German import prices for the month of February showed a 0.3% increase compared to the previous month. But when benchmarked against the same month a year ago, import prices were seen down 2.3%. The latter figure is the same for January and also December last year.The main drag for the year-on-year decline in import prices had been energy prices. Compared to February 2025, energy prices were down nearly 21% when viewing the numbers for last month. So, that’s the key factor in play. That as when you exclude energy prices from the equation, import prices were seen down just 0.2% compared to February last year.As we get into March data next month, expect the picture above to change drastically.Destatis already notes today that “the hostilities in Iran and the Middle East had no impact on the February import or export price results”. But as energy prices soar in recent weeks, that is going to see a material jump in overall import prices in Germany.And over time, that will even spill over to impacting import prices for the likes of capital goods, intermediate goods, and consumer goods. So, there is that to keep in mind.That especially since the Middle East conflict doesn’t seem to be finding much of a resolution yet. And with Iran still threatening key energy facilities across the region, that won’t help in easing the upward pressure on natural gas prices in Europe.To make matters worse, this is also coming at a time when German consumption is also showing some signs of weakness. That comes after the unexpected decline in retail sales in February here.With higher energy prices set to hit in the months ahead, that will also weigh further on overall consumption and economic activity in Europe’s largest economy.
This article was written by Justin Low at investinglive.com.

đź”— Source

đź’ˇ DMK Insight

So, German import prices just ticked up 0.3% month-over-month, but here’s the kicker: they’re down 2.3% year-over-year. This mixed data is crucial for traders, especially those in forex and commodities. The slight monthly increase could suggest a potential stabilization in demand, but the year-over-year decline signals underlying weakness in the economy. For forex traders, this could impact the Euro’s strength against the Dollar, particularly if the trend continues. If import prices rise further, it might lead to inflationary pressures, influencing the ECB’s monetary policy. Watch for any shifts in the EUR/USD pair; a break below key support levels could trigger further selling.
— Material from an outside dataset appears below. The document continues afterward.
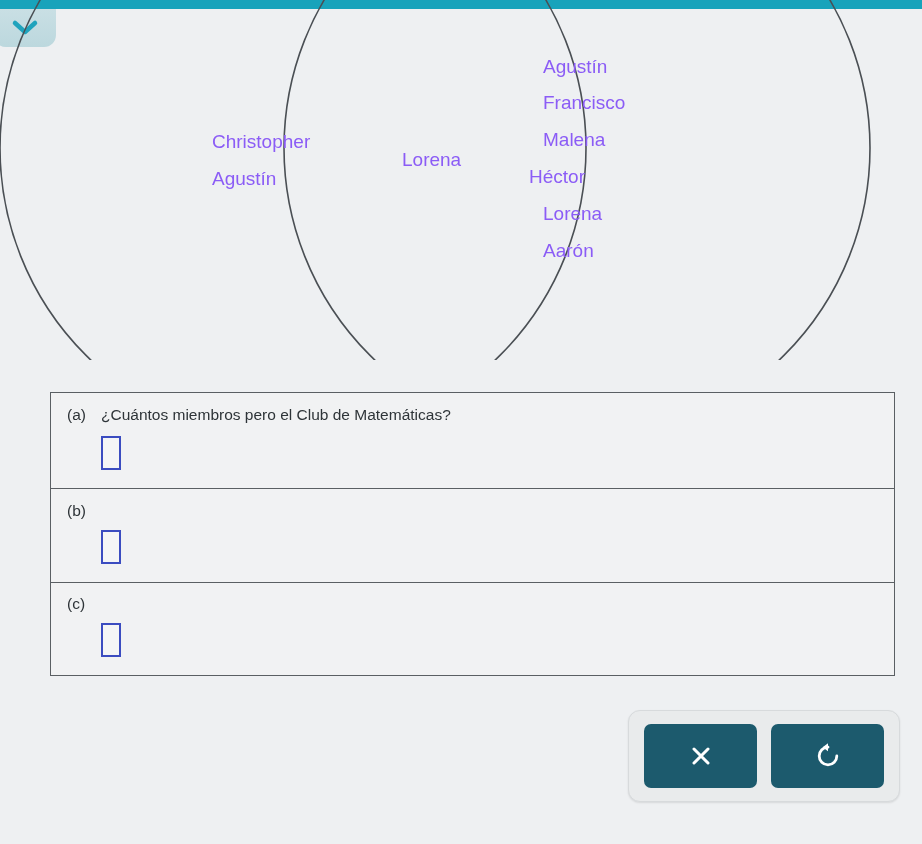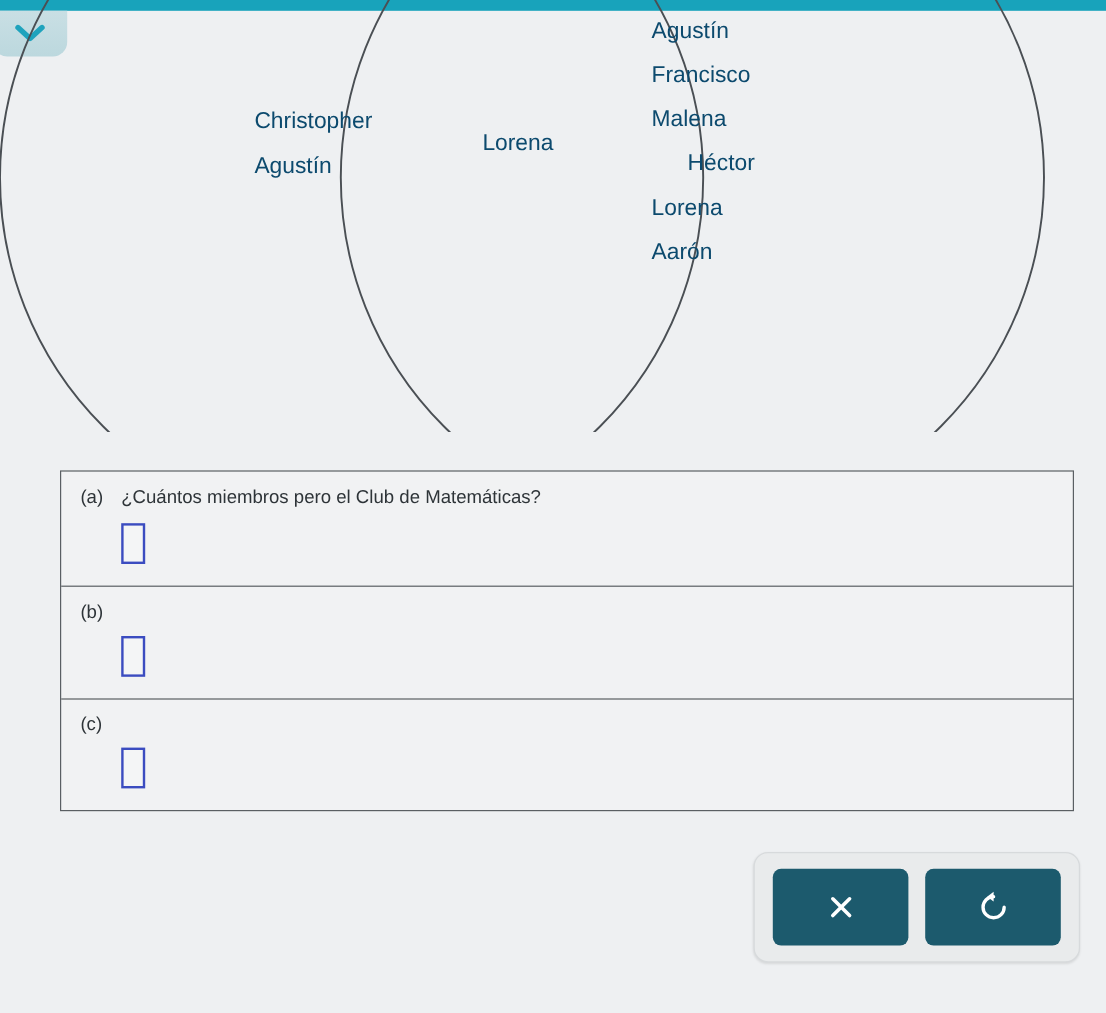"Agustín" .venn-label { color: #0c4a6e -> #8b5cf6; margin-top: none -> 40px }
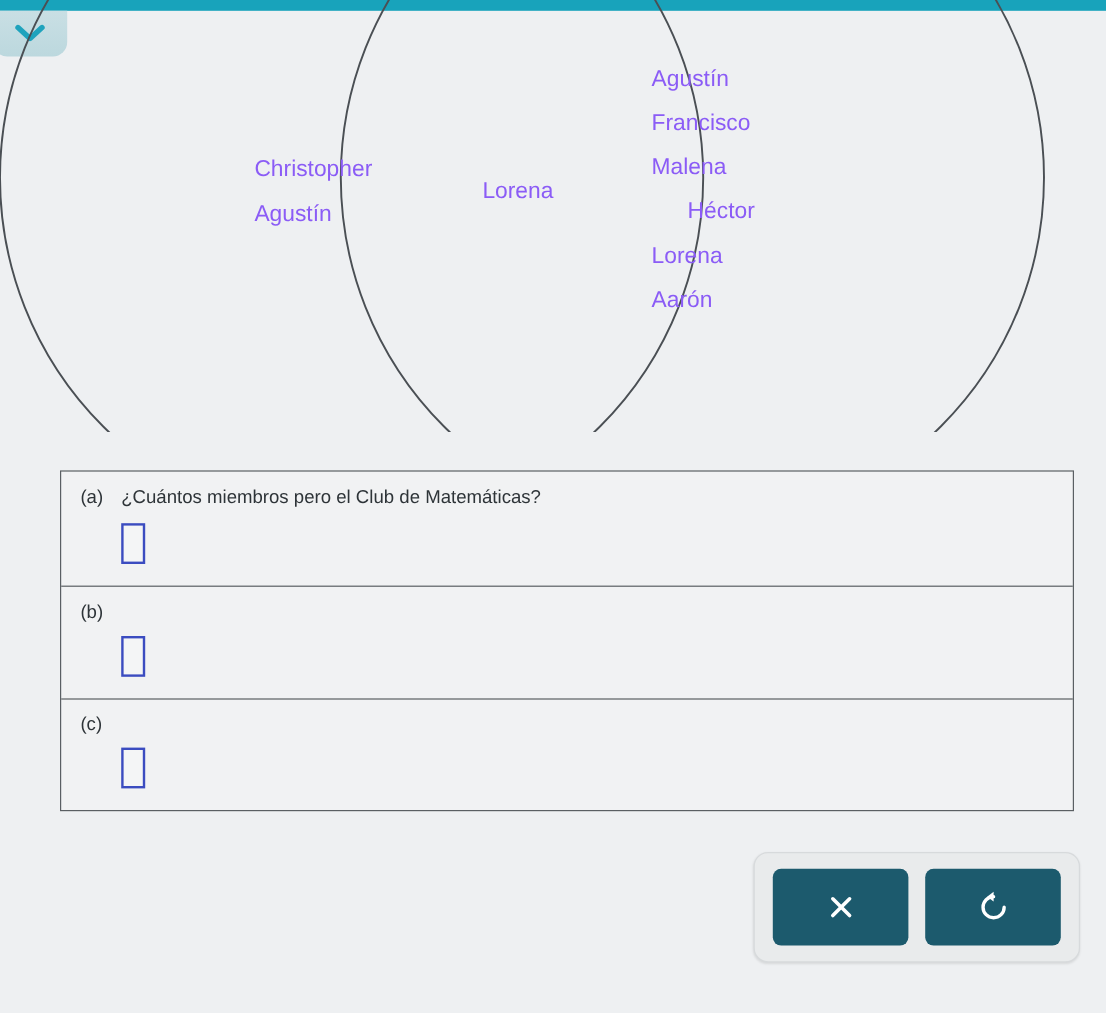"Héctor" div.venn-label { left: 573px -> 529px }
On the flip side, the consistent year-over-year decline raises questions about the health of the German economy, which could lead to a bearish sentiment in European equities. Keep an eye on related assets like commodities, as shifts in import prices can ripple through supply chains. For now, monitor the upcoming economic indicators and any ECB commentary for clues on future price movements.

đź“® Takeaway

Watch the EUR/USD closely; a break below key support levels could signal further downside in response to these mixed import price trends.